When it comes to basic obedience, I am always a fan of making the desired action the dog's idea. Instead of forcing the dogs mouth open, give the dog a reason to do it himself. Offer a treat that the dog likes. When he opens his mouth to eat the treat he will naturally drop what is in his mouth. Give the desired command like "drop it" (consistency is key) and give the treat. He will associate the command with the action and the reward and over a short time and some practice drop whatever is in his mouth.


----------



## LockedFlockSage (Mar 26, 2008)

slapwater said:


> When it comes to basic obedience, I am always a fan of making the desired action the dog's idea.


Sounds like the dog is in the driver seat in this relationship.


----------



## Matt B (Sep 10, 2007)

LH2, just wondered how you were progressing with the pup? Also hope it is inside for this very cold weather.........Brrrrrrrrrrrr. about -12 below at my house this morning.


----------



## lunkerhunter2 (Nov 3, 2007)

Matt B said:


> LH2, just wondered how you were progressing with the pup? Also hope it is inside for this very cold weather.........Brrrrrrrrrrrr. about -12 below at my house this morning.

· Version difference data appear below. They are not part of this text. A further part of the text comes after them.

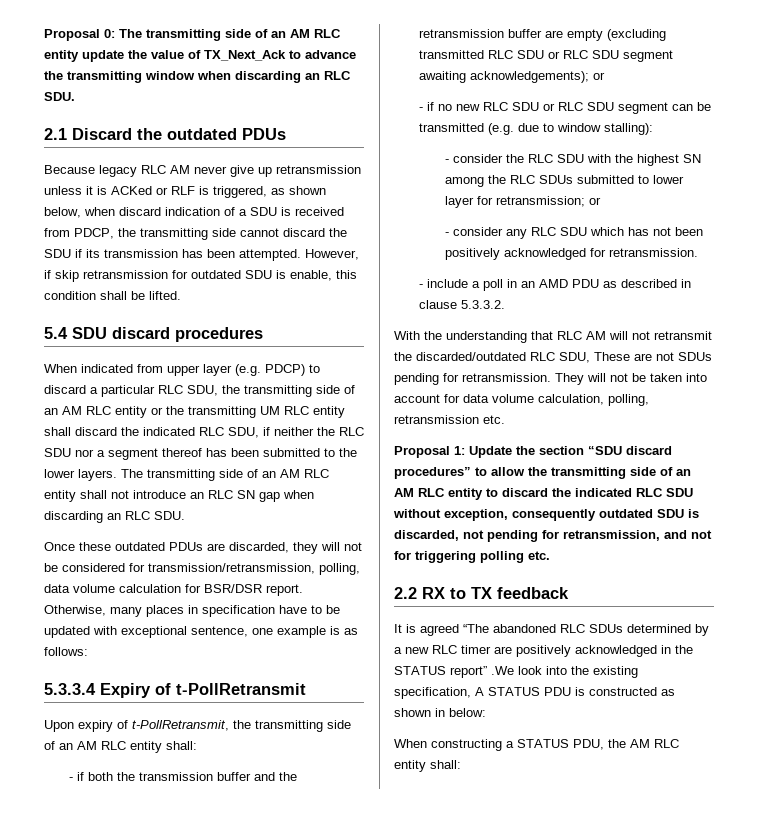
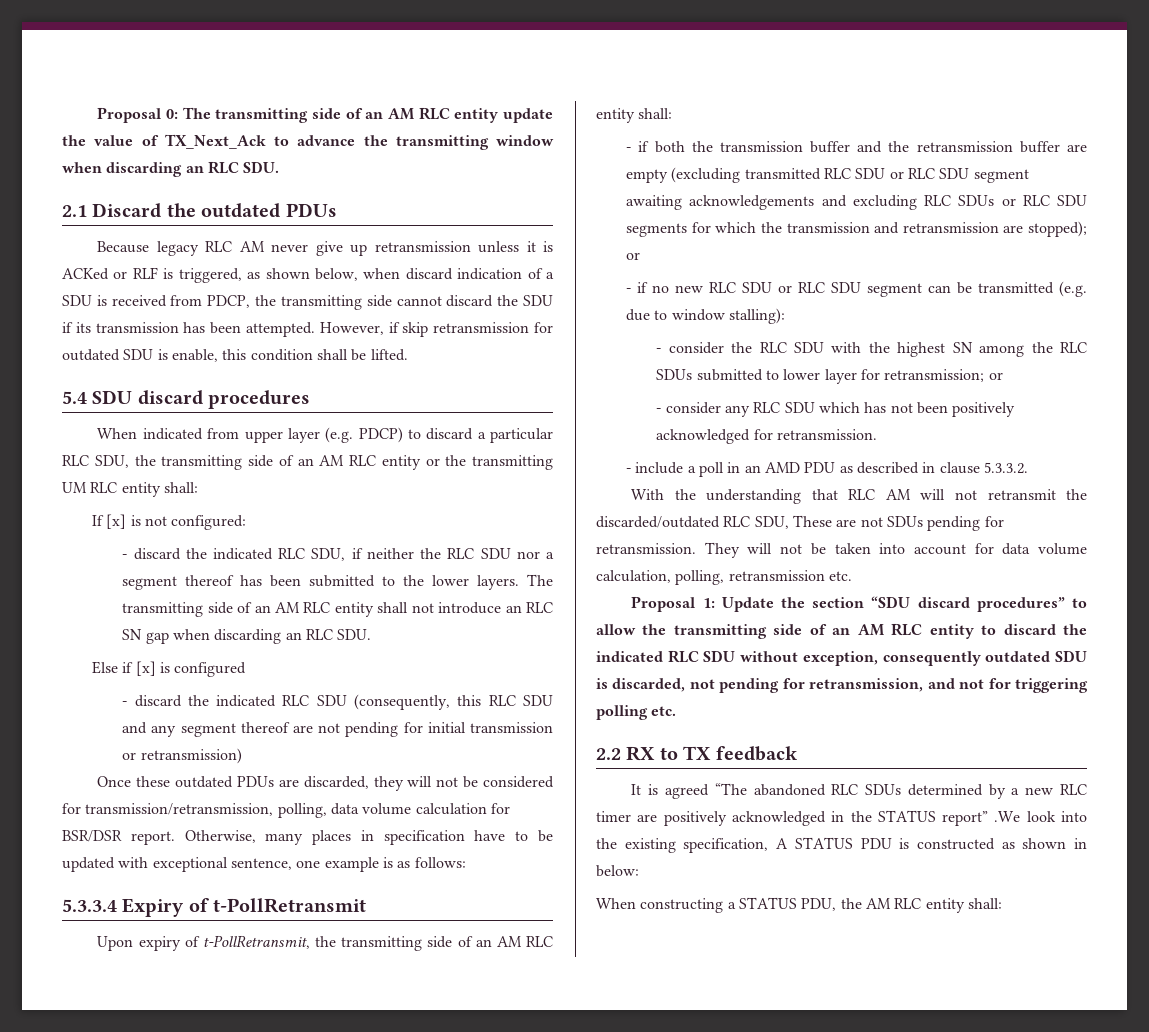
- When indicated from upper layer (e.g. PDCP) to discard a particular RLC SDU, the transmitting side of an AM RLC entity or the transmitting UM RLC entity shall discard the indicated RLC SDU, if neither the RLC SDU nor a segment thereof has been submitted to the lower layers.
+ When indicated from upper layer (e.g. PDCP) to discard a particular RLC SDU, the transmitting side of an AM RLC entity or the transmitting UM RLC entity shall:
+ If [x] is not configured:
+ - discard the indicated RLC SDU, if neither the RLC SDU nor a segment thereof has been submitted to the lower layers.
+ Else if [x] is configured
+ - discard the indicated RLC SDU (consequently, this RLC SDU and any segment thereof are not pending for initial transmission or retransmission)
- - if both the transmission buffer and the retransmission buffer are empty (excluding transmitted RLC SDU or RLC SDU segment awaiting acknowledgements); or
+ - if both the transmission buffer and the retransmission buffer are empty (excluding transmitted RLC SDU or RLC SDU segment awaiting acknowledgements and excluding RLC SDUs or RLC SDU segments for which the transmission and retransmission are stopped); or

I can see a difference in his potty training as of today. As soon as he wakes up, he is put outside. He goes right away and is praised instantly. I tried the thumb and fingers around the snout to drop toys and non-toys and it works pretty good. Last night was a bit hectic as he whined most of the night. And yes, he stays in the house 99% of the time. He gets cold VERY fast. He is already bringing toys directly to my side when they are thrown for him. Now i just need to get him to stop jumping on the kids. He seems to respond well to a forceful "NO". Again, thanks for all the help. I am sure i will have more questions as he progresses.


----------



## GSPonPoint (Sep 24, 2008)

I put my pups on birds right from the get go. I have successfully trained 2 Shorthairs, so I'm no expert by any means but I also learned a great deal going through the process. Both dogs turned out to be fantastic hunters. As with any dog genetics play a big roll. With the dogs I've trained they had everything that a great dog needs already built in my job was to channel or help harness those instincts. 
With regards to E-collars, I personally fill that 6 months of age is sufficient to introduce stimulation. Now, understand before using any stimulation the dog will already have an understanding of each command (ie, Kennel, Whoa, Here). I don't teach my pointing dogs the sit command until their older.
The most important key to training a young dog is to keep sessions fun, short, and apply NO pressure. Again, keep it fun, short, and apply NO pressure. The dog will respond quickly. I use treats (Dog food nuggets) to teach the basic commands and then ween them off. This works great and they learn fast. While pup is learning these command and during playtime I put the e-collar on them to get them use to wearing it. I have found that if there accustom to wearing it, that when the time comes to start applying stimulation they don't associate the placement of the collar with the stimuation. At 6 month after they have a complete understanding of each command, I begin using stimulation and this quickly reinforces all commands.
I begin conditioning pup to loud banging the day I bring them home. When pup is eating I have a metal garbage can that I bang on. I start soft at first but within a week I'm fully banging on the lid with a stick. It's very loud and pup pays no attention to it. When I comes time to introduce the gun to pup (with birds, important), he pays no attention to the bang at all.
If you would like a complete write-up on the process I use to train my pups I can email it to you.
Enjoy the process, it's fun!


----------



## Texscala (Sep 8, 2007)

lunkerhunter2 said:


> Now i just need to get him to stop jumping on the kids. He seems to respond well to a forceful "NO".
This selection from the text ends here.